Keep working on yourself and don't worry about her. It's doubtful things will get better, so start preparing to split up and find someone better. Once she realizes you are serious about leaving her, then maybe she'll change her ways and want your **** every day. You have to be willing to let her go. This is your only hope of getting her back.


----------



## She'sStillGotIt (Jul 30, 2016)

Ugh...7 kids all together? She's a better woman than I because I'd NEVER sign up for that.

She's basically running a 24-hour daycare with a litter of children and you're wondering why she's LESS than excited about sex? *Seriously*?

Her job doesn't END at 6pm like yours does. Nor does she have weekends off like you. And she doesn't get holidays off or 2 weeks vacation a year like you. Her entire *life *is defined by a ton of children so how easy could it possibly be for her to just turn off 'mother mode' - like a light switch - and become some kind of sex kitten for you at 10pm? Not very likely.


> It's doubtful things will get better, so start preparing to split up and find someone better.

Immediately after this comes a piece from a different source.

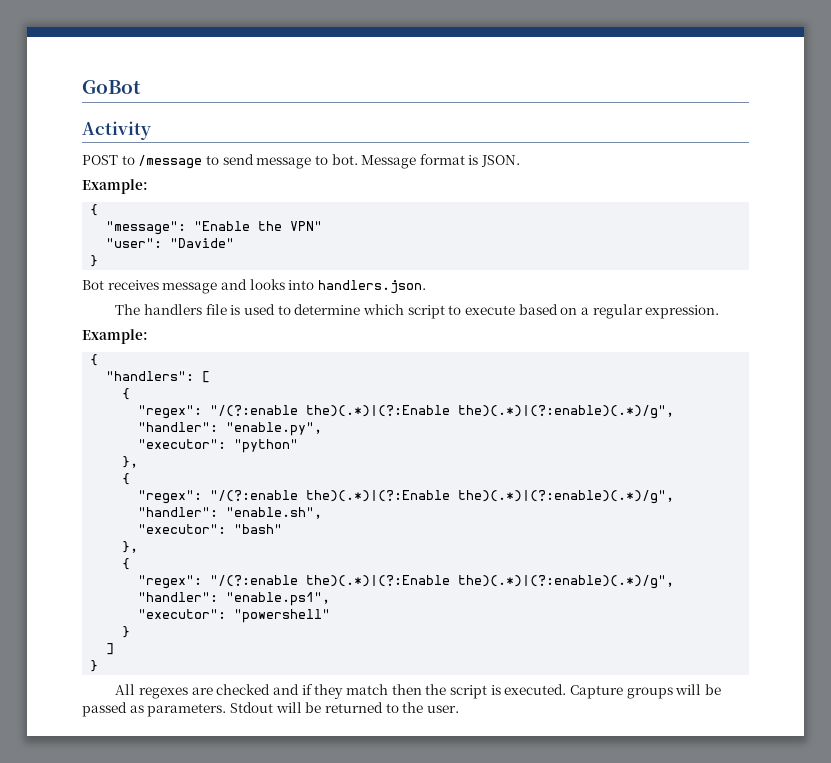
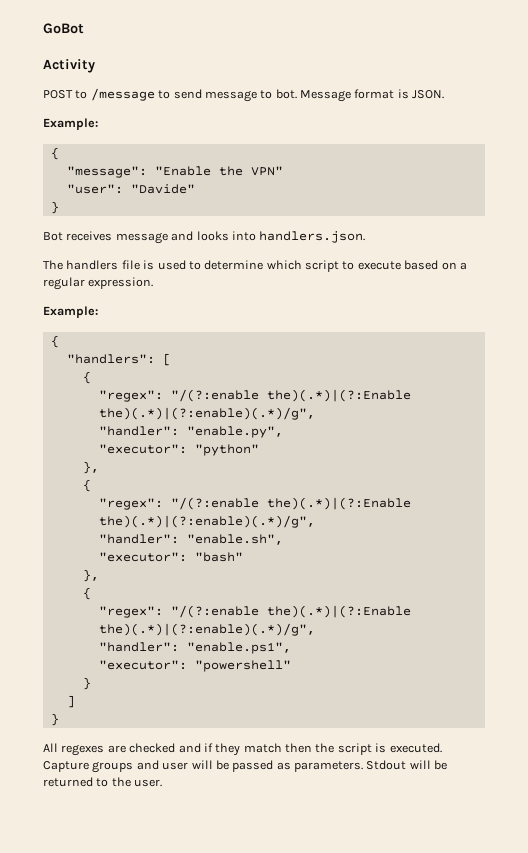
(673, 693) none -> [136,760,189,770] and user

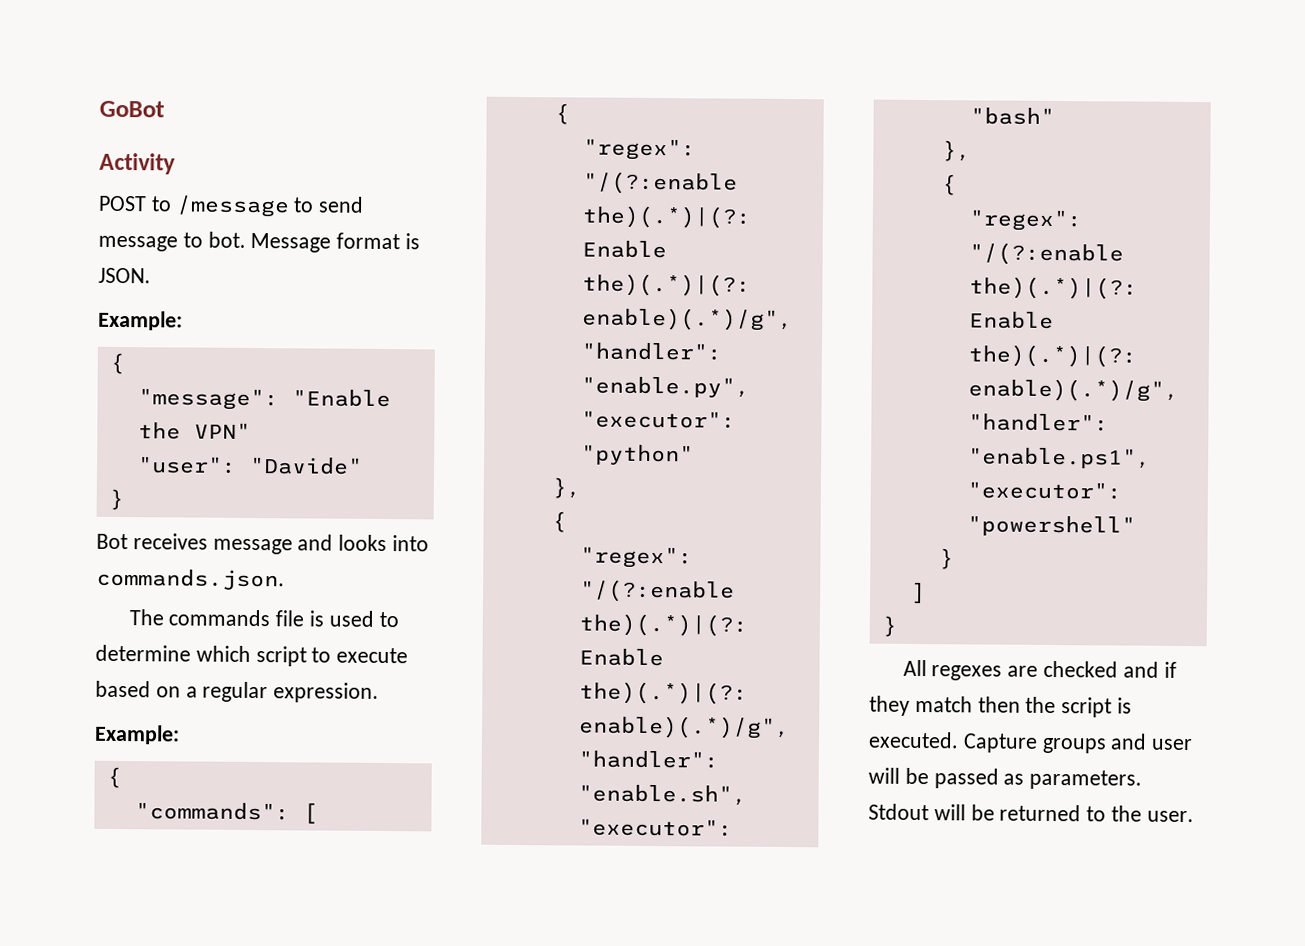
[259,231,366,243] handlers.json. -> [96,568,285,591] commands.json.
[66,260,119,270] handlers -> [168,609,271,627] commands
[66,354,155,364] "handlers": -> [134,802,290,821] "commands":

LMAO. I'm SO sure you're just dying to take on all your bio kids every other weekend all by yourself, once you 'divorce.' And I'm equally sure there are lots of women out there just itching for the opportunity to be a step-mom to a gaggle of kids from a couple of different mothers.

Not.

You need to start making some alone time for just you and her. It doesn't have to lead t sex and shouldn't. It should just be a little window of time where you re-connect as adults. She's allowed herself to become a 'mom' and has forgotten she's a woman FIRST. That's a common mistake some women make.


----------



## brooklynAnn (Jun 29, 2015)

Yikes, I had two kids and I thought they drove me mad. I can't I'magine 7 kids, boy I would have had to be put in Bedlam. 

You said she never say no to your sexual advance but my guess it's not the hot passionate sex you are looking for? 

Look, with 7 kids this lady has motherhood on her mind 24/7. It's kinda hard to be passionate when someone always wants something from you. 

If she is not saying no to sex, while you have her with you how about trying to woo her and take care of her in bed. Get her responsive desire going and try to introduce small things that you would like and see how she reacts to that.


----------



## SunCMars (Feb 29, 2016)

When you lost all that weight she gained pounds of insecurity.

When the warm weather comes to your area take long walks in the park.... with all the kids.

YOU do the grocery shopping. Uh, no that won't work. Go with her when she shops.

No goodies, no cookies, pie, chips, soda. Help her lose weight. Once a week, take the whole brood to the ice cream store. Let them get their sugar fix. The rest of the week...NO!

Cut back on pasta, and help her with serving sizes. No second helpings. Leftover food does not have to eaten by her or any other chubby family members.

Take charge of her weight. Do it lovingly. Tell her that you love her big or small. Tell her that you want her around for a long time. Being heavy is hard on the heart.


----------